In the entries below, find every line with "height" and copy it.
━━━ TASK INPUTS ━━━
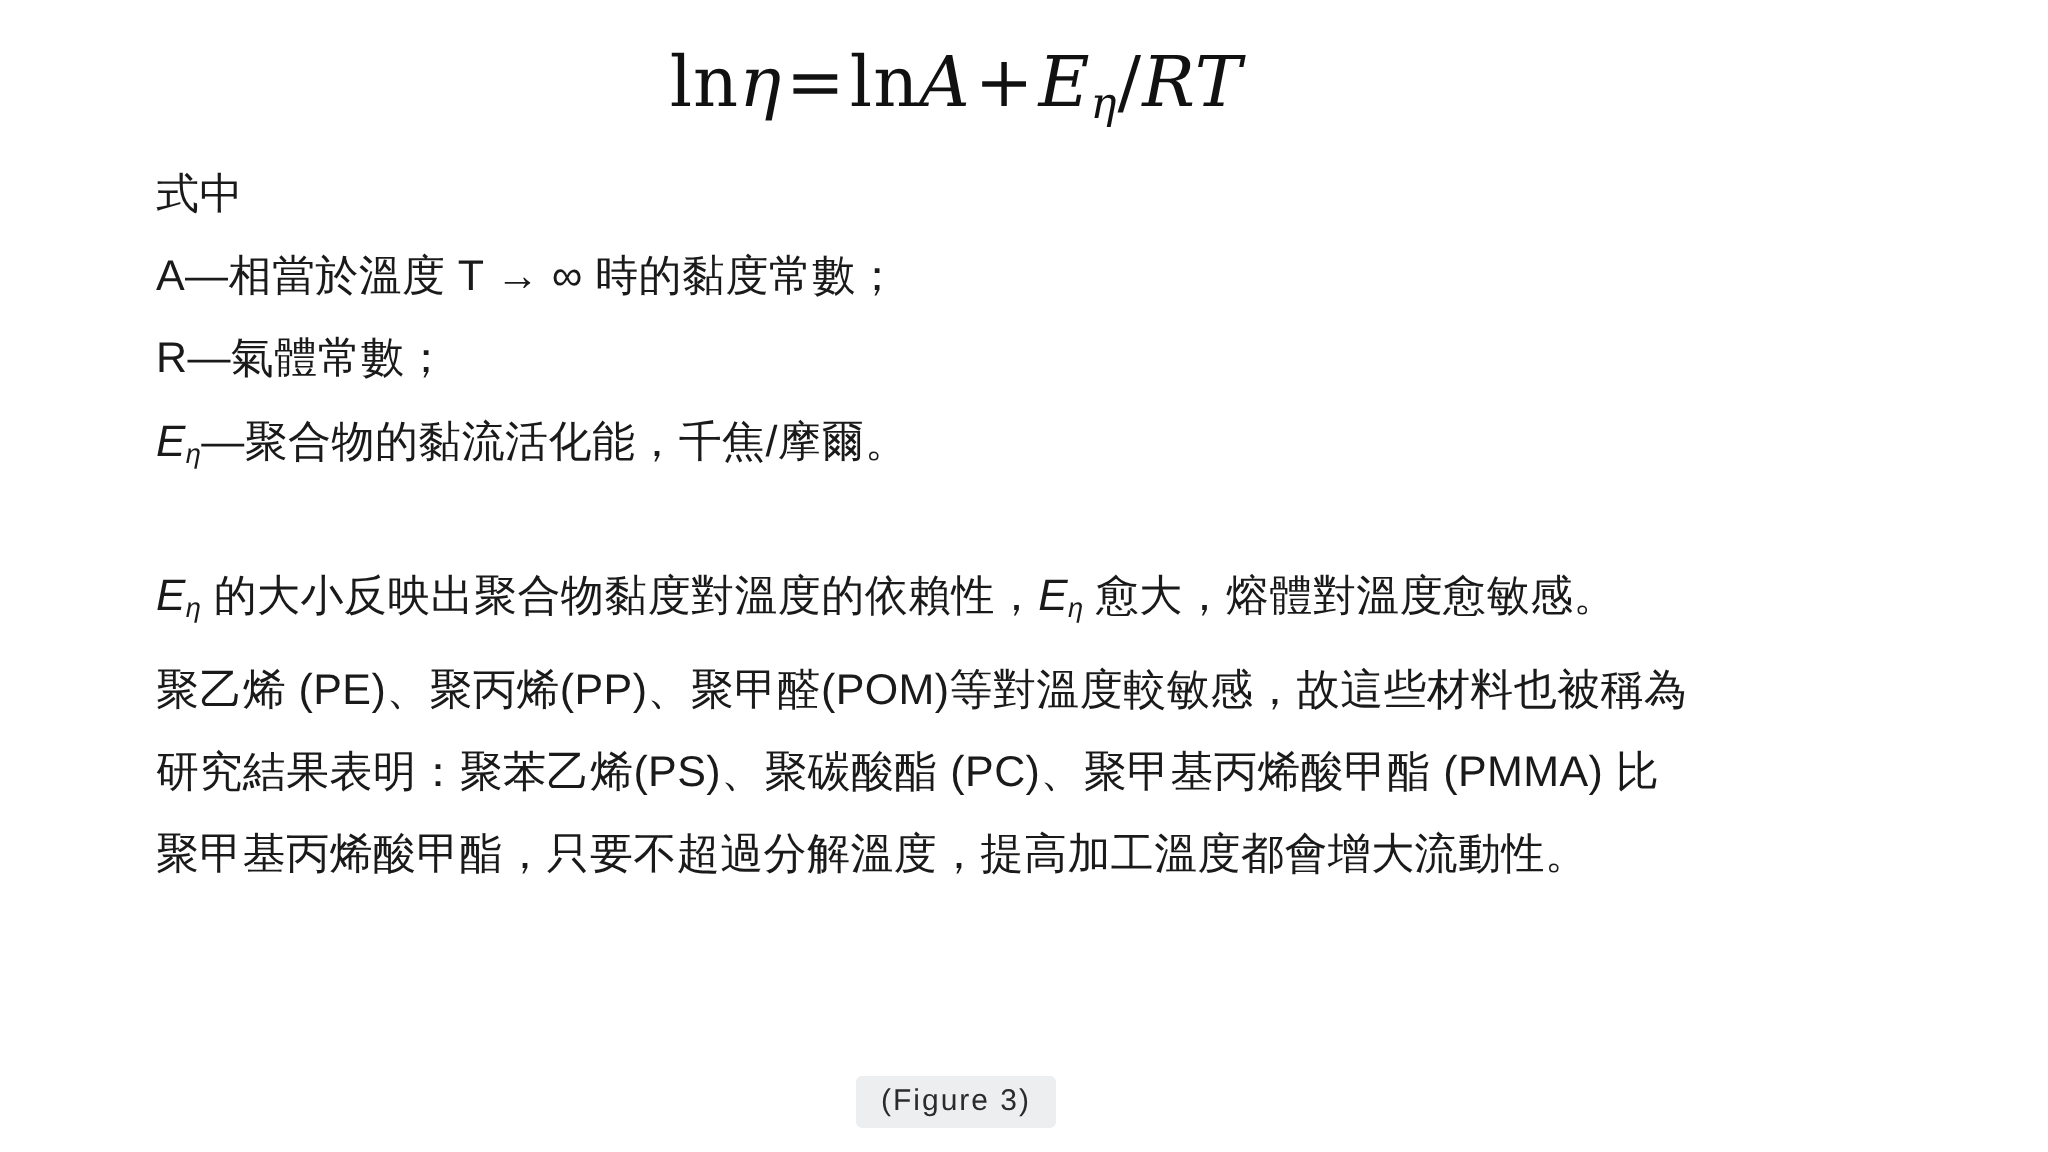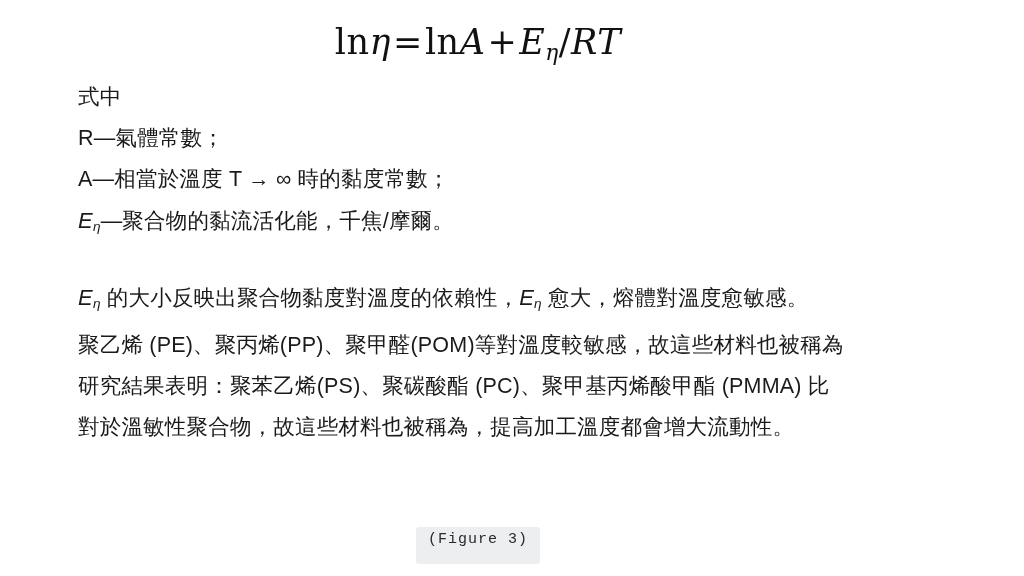--- a/index.html
+++ b/index.html
@@ -111,9 +111,9 @@
 
     <div class="line">式中</div>
 
+    <div class="line">A—相當於溫度 T → ∞ 時的黏度常數；</div>
+
     <div class="line">R—氣體常數；</div>
-
-    <div class="line">A—相當於溫度 T → ∞ 時的黏度常數；</div>
 
     <div class="line"><span class="mathvar"><span>E</span><span class="sub">η</span></span><span>—聚合物的黏流活化能，千焦/摩爾。</span></div>
 

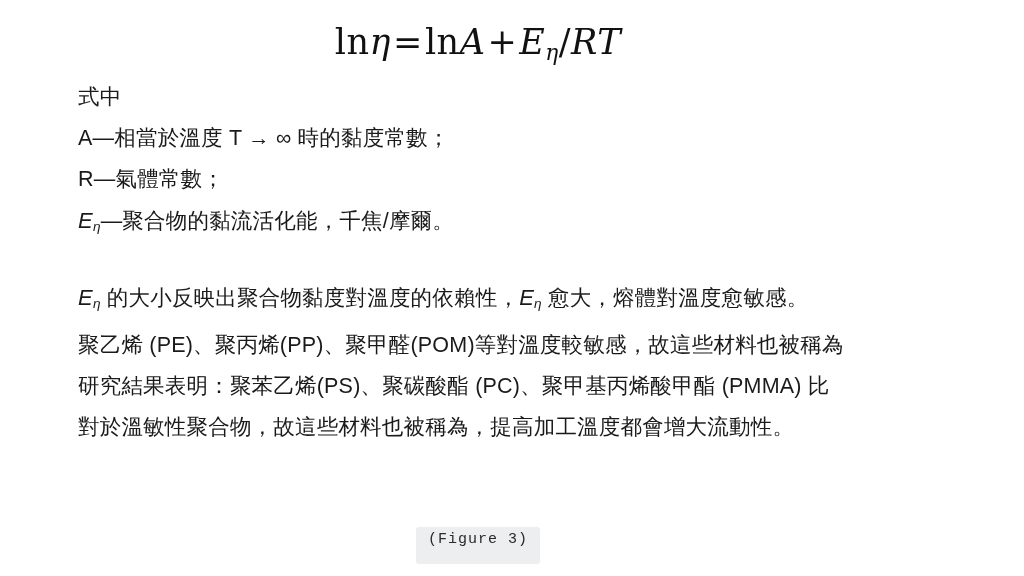--- a/index.html
+++ b/index.html
@@ -126,7 +126,7 @@
     <div class="line">研究結果表明：聚苯乙烯(PS)、聚碳酸酯 (PC)、聚甲基丙烯酸甲酯 (PMMA) 比</div>
 
 
-    <div class="line">對於溫敏性聚合物，故這些材料也被稱為，提高加工溫度都會增大流動性。</div>
+    <div class="line">聚甲基丙烯酸甲酯，只要不超過分解溫度，提高加工溫度都會增大流動性。</div>
 
   </div>
 

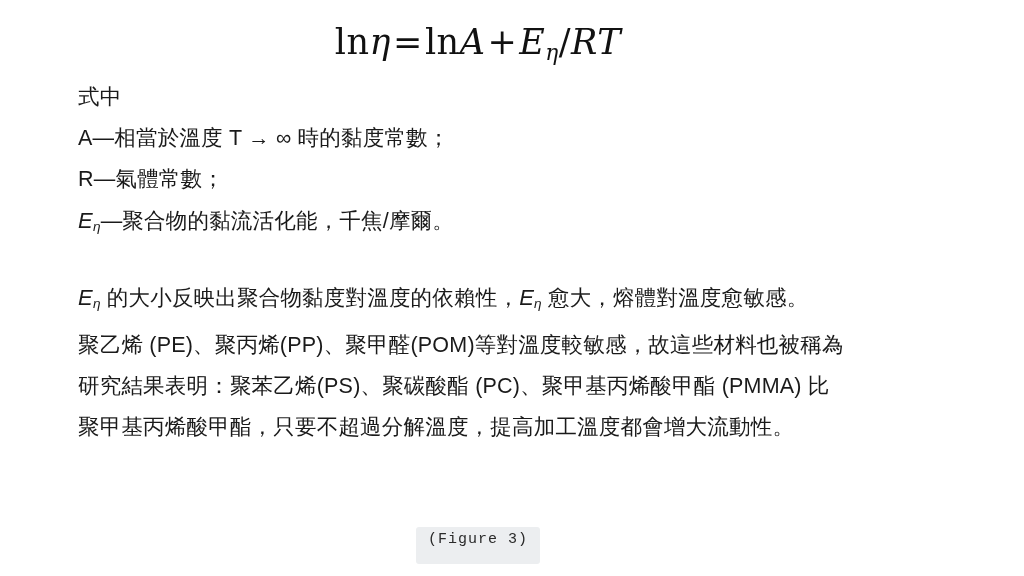--- a/index.html
+++ b/index.html
@@ -91,9 +91,8 @@
     color: #2b2b2b;
     font-size: 15px;
     letter-spacing: 1px;
-    padding: 4px 12px 16px 12px;
+    padding: 4px 12px 5px 12px;
     border-radius: 3px;
-    font-family: Liberation Mono, monospace;
   }
 </style>
 </head>

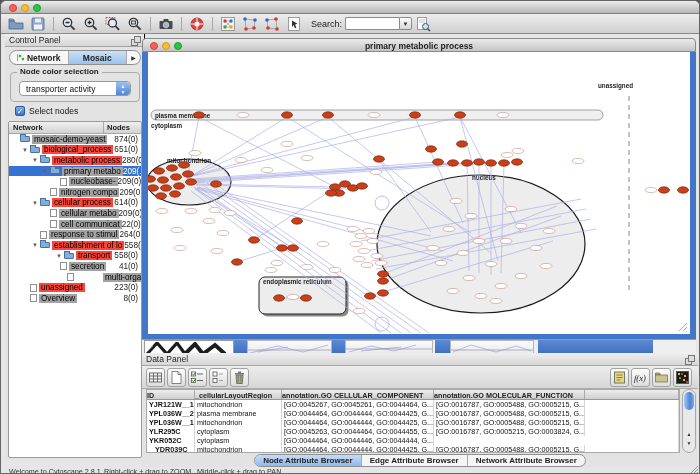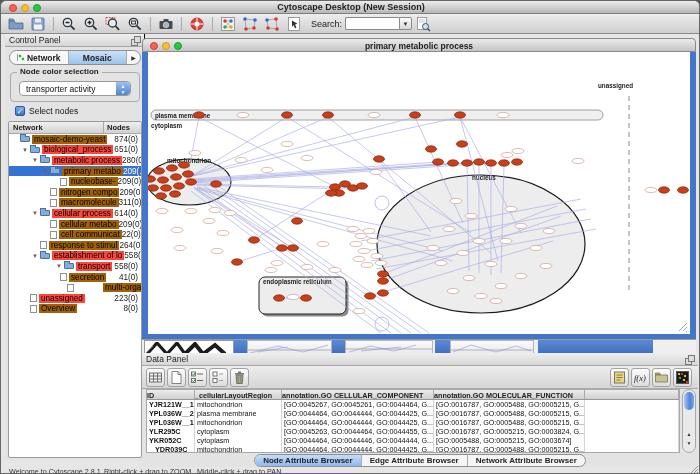--- a/index.html
+++ b/index.html
@@ -98,7 +98,6 @@
     <span class="tl red"></span>
     <span class="tl yellow"></span>
     <span class="tl green"></span>
-    <div class="title">Cytoscape Desktop (New Session)</div>
   </div>
 
   <div class="toolbar">

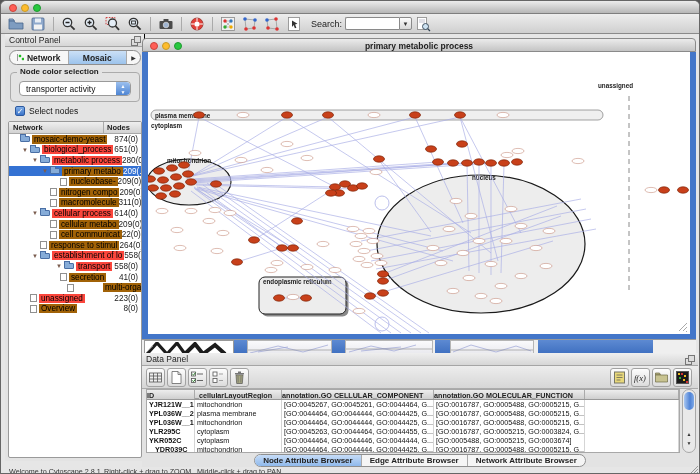--- a/index.html
+++ b/index.html
@@ -48,7 +48,7 @@
   .ico-folder:before{content:"";position:absolute;left:-1px;top:-3px;width:4px;height:2px;background:#86ACD8;border:1px solid #4A6FA5;border-bottom:0;}
   .ico-file{display:inline-block;width:7px;height:8px;background:#FFF;border:1px solid #909090;margin:0 2px 0 0;flex:none;}
   .tree-label{padding:0 2px;color:#000;flex:none;}
-  .tree-label.green{background:#a16207;}
+  .tree-label.green{background:#a3a3a3;}
   .tree-label.red{background:#FB463C;}
   .tree-count{margin-left:auto;padding-right:3px;color:#222;flex:none;}
   .tree-row.sel .tree-count{color:#FFF;}

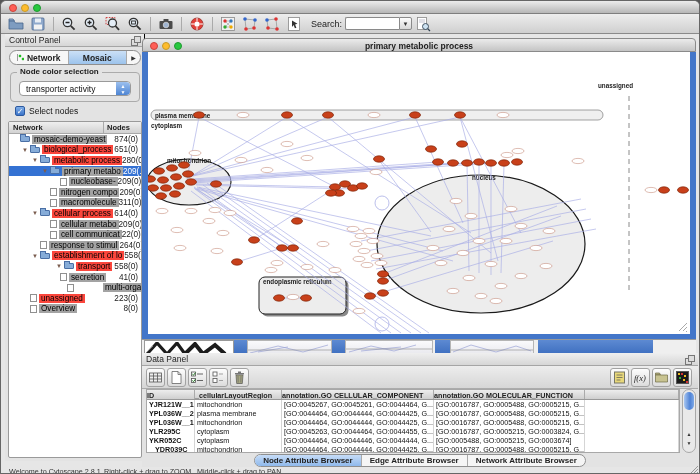--- a/index.html
+++ b/index.html
@@ -282,12 +282,6 @@
             <span class="ico-file"></span>
             <span class="tree-label green">nitrogen compo</span>
             <span class="tree-count">209(0)</span>
-          </div>
-          <div class="tree-row" style="padding-left: 33px;">
-            <span class="tree-arrow"></span>
-            <span class="ico-file"></span>
-            <span class="tree-label green">macromolecule</span>
-            <span class="tree-count">311(0)</span>
           </div>
           <div class="tree-row" style="padding-left: 23px;">
             <span class="tree-arrow">▼</span>

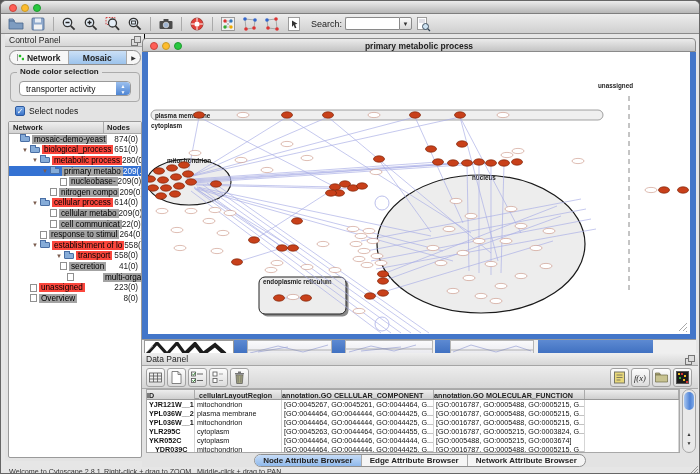--- a/index.html
+++ b/index.html
@@ -679,7 +679,6 @@
             <span class="cell c0" style="width: 48px;">YKR052C</span>
             <span class="cell c1" style="width: 87px;">cytoplasm</span>
             <span class="cell c2" style="width: 152px;">[GO:0044464, GO:0044446, GO:0044444, G...</span>
-            <span class="cell c3" style="width: 151px;">[GO:0005488, GO:0005215, GO:0003674]</span>
             <span class="cell" style="flex: 1 1 0%;"></span>
           </div>
           <div class="dt-row">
━━━
» ANSWER AREA
   .ico-folder:before{content:"";position:absolute;left:-1px;top:-3px;width:4px;height:2px;background:#86ACD8;border:1px solid #4A6FA5;border-bottom:0;}
   .ico-file{display:inline-block;width:7px;height:8px;background:#FFF;border:1px solid #909090;margin:0 2px 0 0;flex:none;}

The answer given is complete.